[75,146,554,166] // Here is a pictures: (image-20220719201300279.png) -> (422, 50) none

* * *

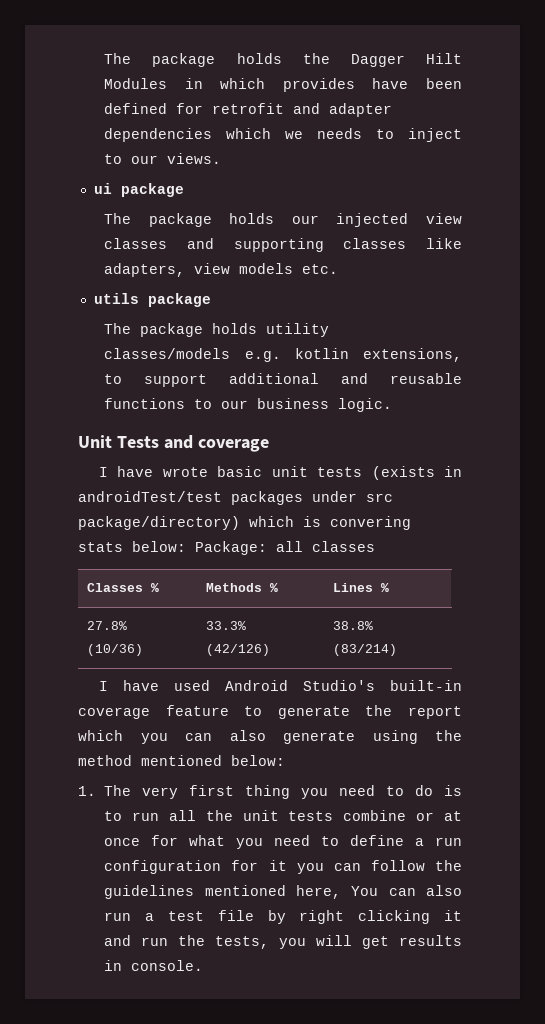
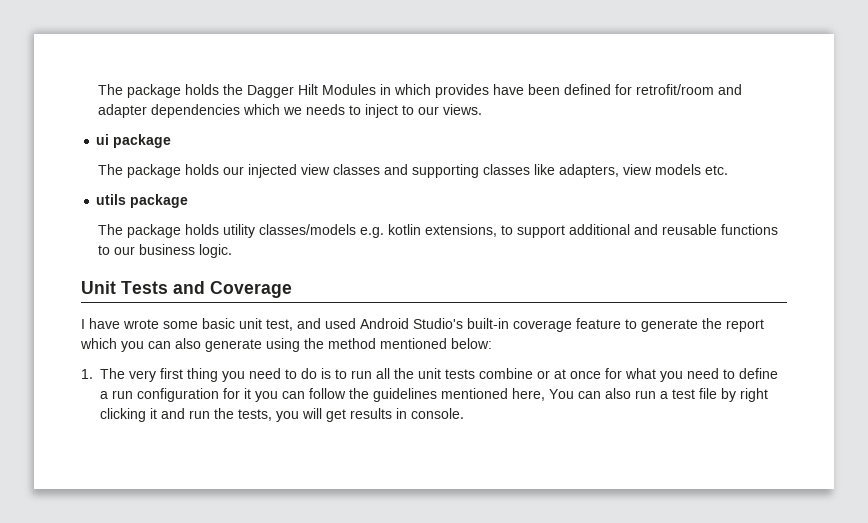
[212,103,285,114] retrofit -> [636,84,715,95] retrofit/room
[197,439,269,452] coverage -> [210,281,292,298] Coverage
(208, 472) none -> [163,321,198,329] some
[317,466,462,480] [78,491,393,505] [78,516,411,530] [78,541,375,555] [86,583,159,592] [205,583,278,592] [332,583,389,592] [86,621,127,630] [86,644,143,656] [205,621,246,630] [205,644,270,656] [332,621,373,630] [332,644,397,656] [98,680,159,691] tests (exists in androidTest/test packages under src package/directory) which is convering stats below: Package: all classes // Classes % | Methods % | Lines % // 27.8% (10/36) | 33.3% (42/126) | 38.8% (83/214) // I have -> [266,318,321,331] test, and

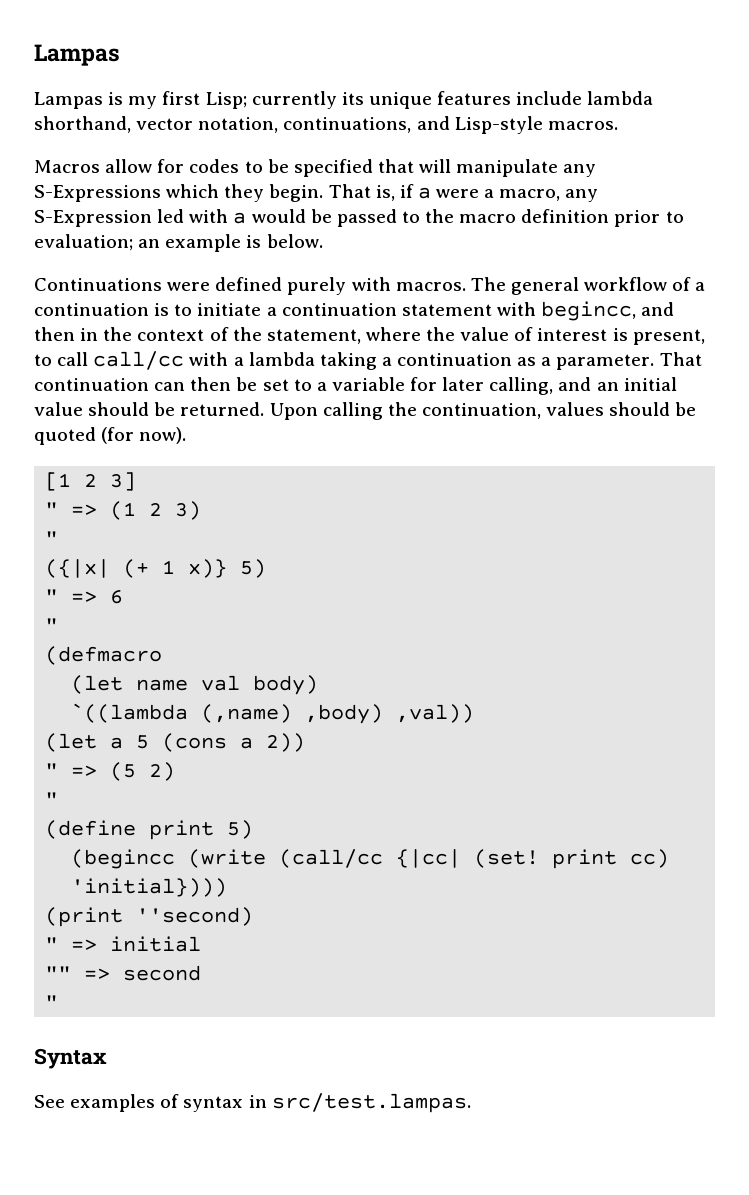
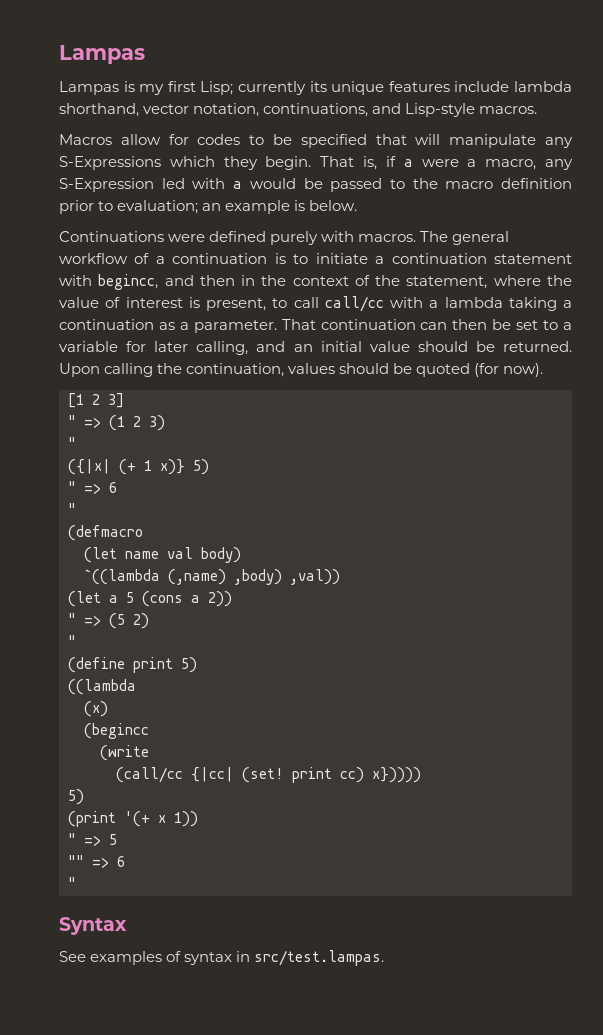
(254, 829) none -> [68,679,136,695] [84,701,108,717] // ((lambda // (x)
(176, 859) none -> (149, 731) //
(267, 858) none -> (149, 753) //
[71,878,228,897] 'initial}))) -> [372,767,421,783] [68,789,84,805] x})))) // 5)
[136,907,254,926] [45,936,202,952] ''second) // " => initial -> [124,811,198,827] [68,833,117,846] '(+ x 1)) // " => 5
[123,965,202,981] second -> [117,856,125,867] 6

TASK DIRECTIONS:
Search the entries for the word "second". Copy every line where it occurs.

SOLUTION TO THIS TASK:
[136,907,254,926] [45,936,202,952] ''second) // " => initial -> [124,811,198,827] [68,833,117,846] '(+ x 1)) // " => 5
[123,965,202,981] second -> [117,856,125,867] 6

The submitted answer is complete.